→ **EXERCISE PROMPT**: The answer must repeat every record exactly, with all pictures omitted.

→ **SUPPLIED MATERIAL**:
----------

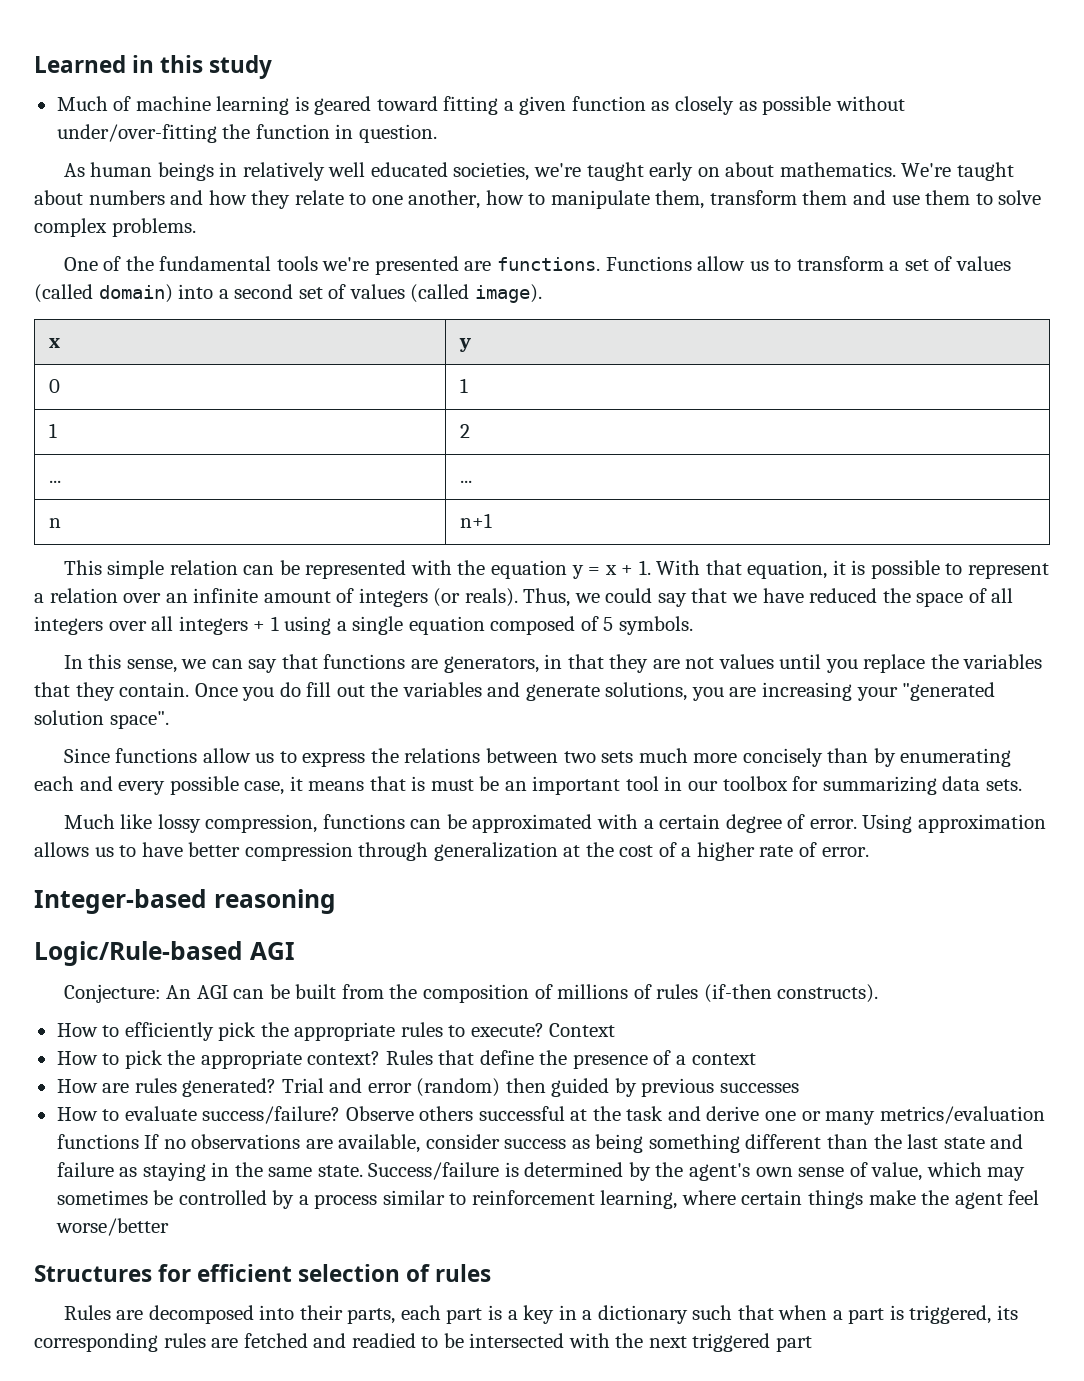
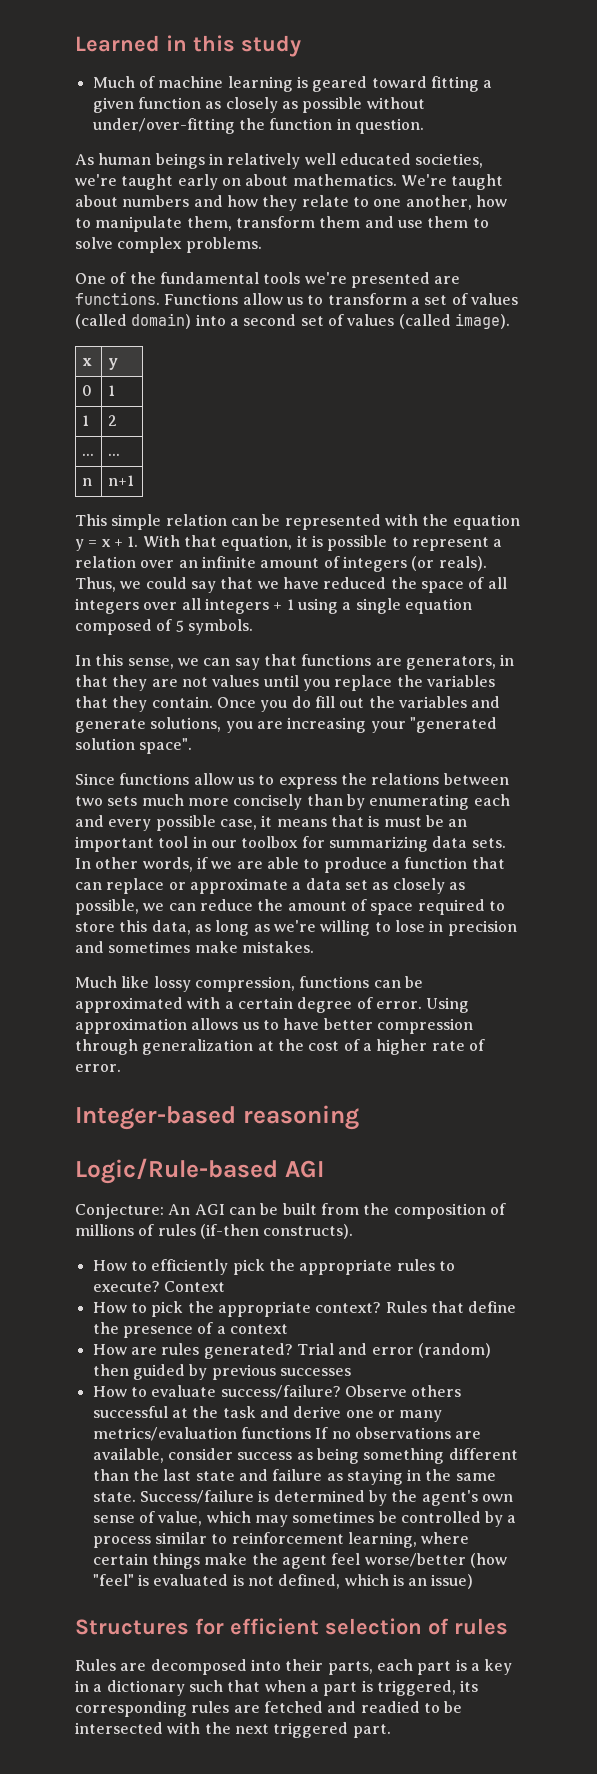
+ In other words, if we are able to produce a function that can replace or approximate a data set as closely as possible, we can reduce the amount of space required to store this data, as long as we're willing to lose in precision and sometimes make mistakes.
- Success/failure is determined by the agent's own sense of value, which may sometimes be controlled by a process similar to reinforcement learning, where certain things make the agent feel worse/better
+ Success/failure is determined by the agent's own sense of value, which may sometimes be controlled by a process similar to reinforcement learning, where certain things make the agent feel worse/better (how "feel" is evaluated is not defined, which is an issue)
- Rules are decomposed into their parts, each part is a key in a dictionary such that when a part is triggered, its corresponding rules are fetched and readied to be intersected with the next triggered part
+ Rules are decomposed into their parts, each part is a key in a dictionary such that when a part is triggered, its corresponding rules are fetched and readied to be intersected with the next triggered part.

----------

→ **PROBLEM SOLUTION**:
+ In other words, if we are able to produce a function that can replace or approximate a data set as closely as possible, we can reduce the amount of space required to store this data, as long as we're willing to lose in precision and sometimes make mistakes.
- Success/failure is determined by the agent's own sense of value, which may sometimes be controlled by a process similar to reinforcement learning, where certain things make the agent feel worse/better
+ Success/failure is determined by the agent's own sense of value, which may sometimes be controlled by a process similar to reinforcement learning, where certain things make the agent feel worse/better (how "feel" is evaluated is not defined, which is an issue)
- Rules are decomposed into their parts, each part is a key in a dictionary such that when a part is triggered, its corresponding rules are fetched and readied to be intersected with the next triggered part
+ Rules are decomposed into their parts, each part is a key in a dictionary such that when a part is triggered, its corresponding rules are fetched and readied to be intersected with the next triggered part.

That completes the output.